No violations or deviations were identified.
11.
Inadvertent Loss of Power to Unit 1 Core Spray Valve On June 2,1983, the licensee reported finding the power to the Core Spray (CS) Injection Valve, F005B, operator off, rendering the B loop of the CS system inoperable. A loop of the CS system was operable at the time of this event. The unit was in cold shutdown at the time of this event.
At 3:00 p.m. on June 2, 1983, the Unit 1 control operator noticed that he had no control board indication for the position of valve F005B. An attempt to regain position indication by changing the indicator bulbs proved un-successful, so an auxiliary operator (AO) was dispatched to the Unit I reactor building to investigate.
The A0 found the breaker, 1-DW6, which supplies power to the valve operator for valve F005B, off.
The breaker was immediately reclosed and the valve successfully stroked.
A complete control board review of vaive positions were performed for Unit 1 ECCS systems with no other discrepancies identified.

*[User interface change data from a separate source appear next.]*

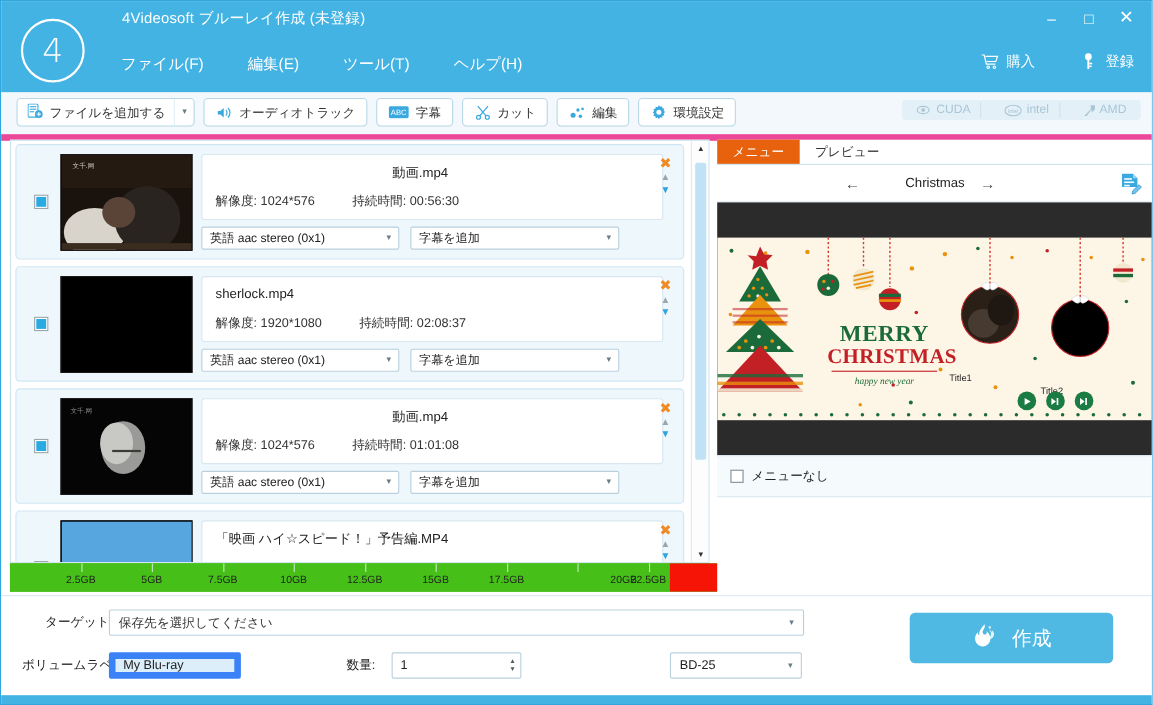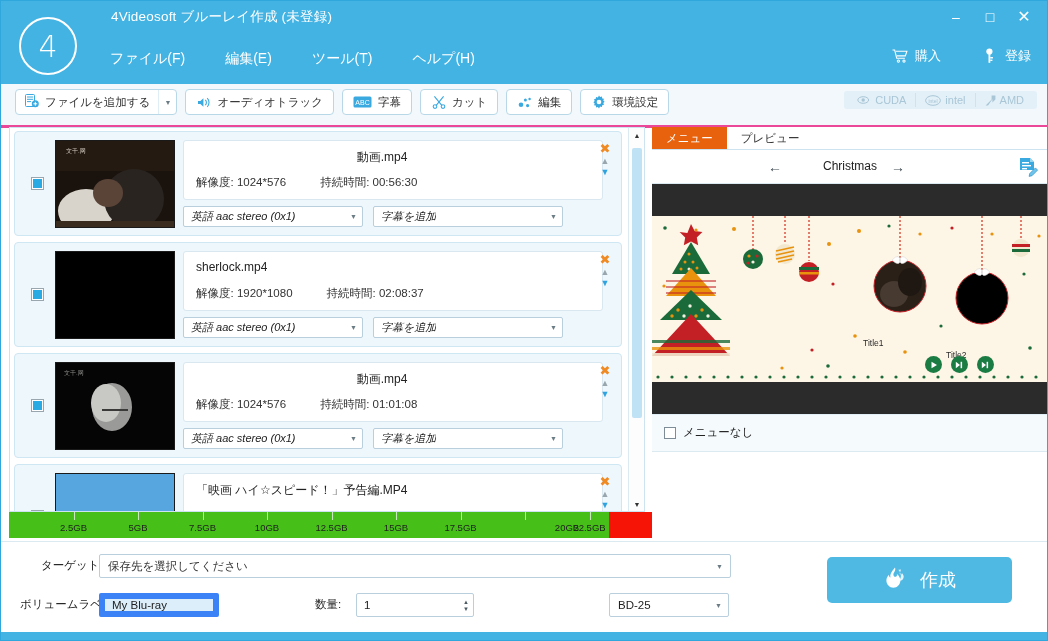"ファイルを追加する" .toolbar { border-bottom: 3px solid #ec4899 -> 6px solid #ec4899 }
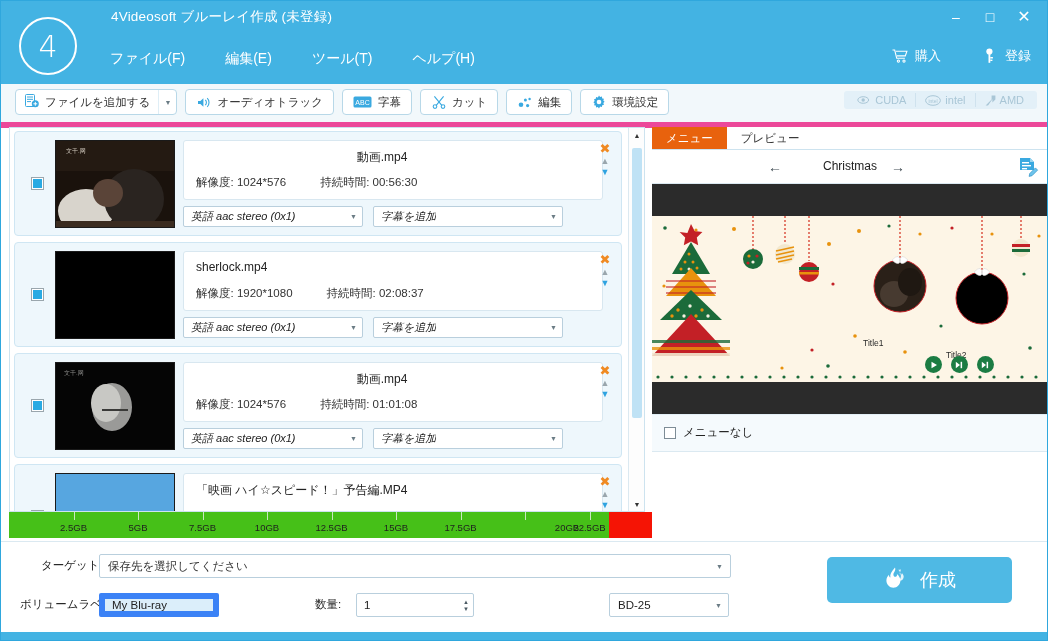"CUDA" .accel { gap: 0 -> 12px }
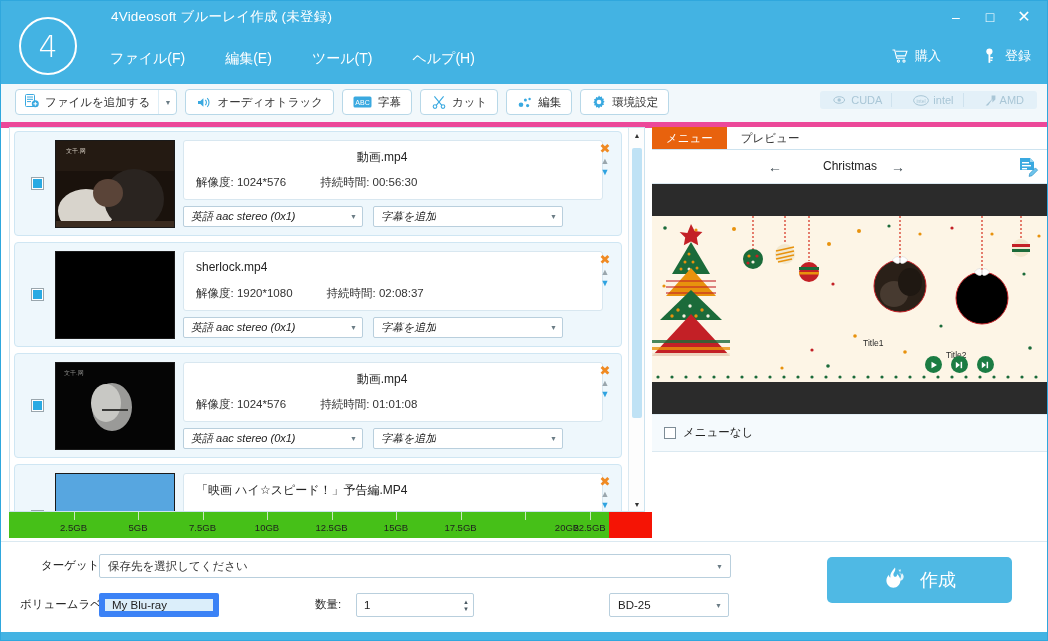"英語 aac stereo (0x1)" .fc-selects { font-style: italic -> none }
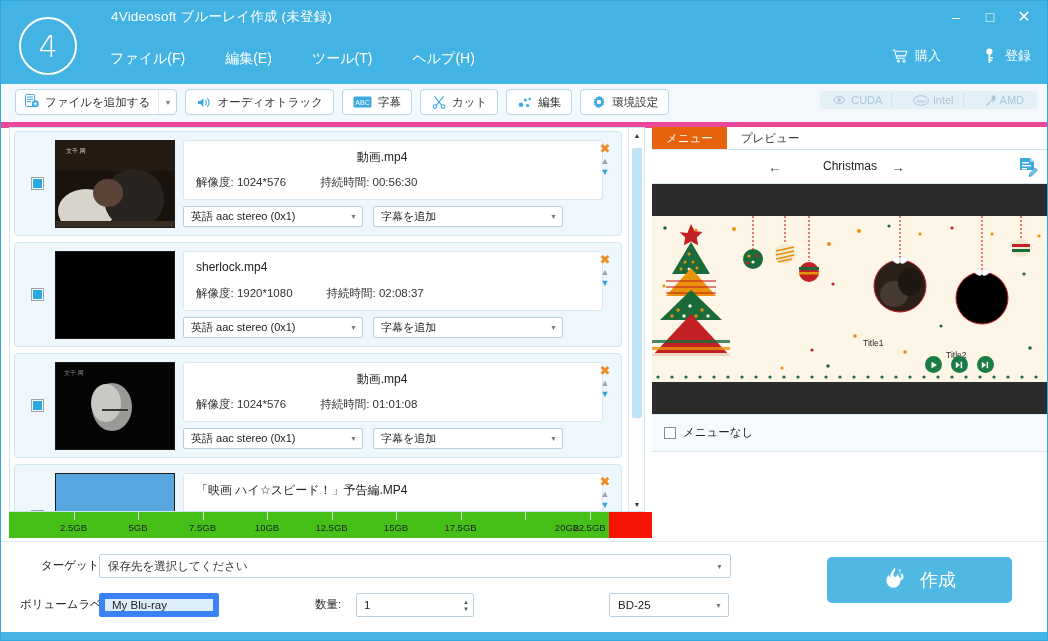"MERRY" div.mc-text { html: none -> <div> <div>MERRY</div> <div>CHRISTMAS</div> <div></div> <div>happy new year</div> </div> }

Licensee investigation of the circumstances surrounding this event determined that the valve operator power was on at 2:00 p.m.,
one hour prior to its being found off.
The probable cause of the breaker being off has been determined to be the result of inadvertent bumping of the control switch by personnel working in the vicinity of the breaker.
The breaker is physically located about 2 feet above the flocr directly behind personnel manning a desk utilized as a health physics control point.
It is postulated that personnel leaning back in a chair swung the chair top rail into the panel, inadvertently tripping the breaker.
The licensee was able to re-construct the ease with which this could occur.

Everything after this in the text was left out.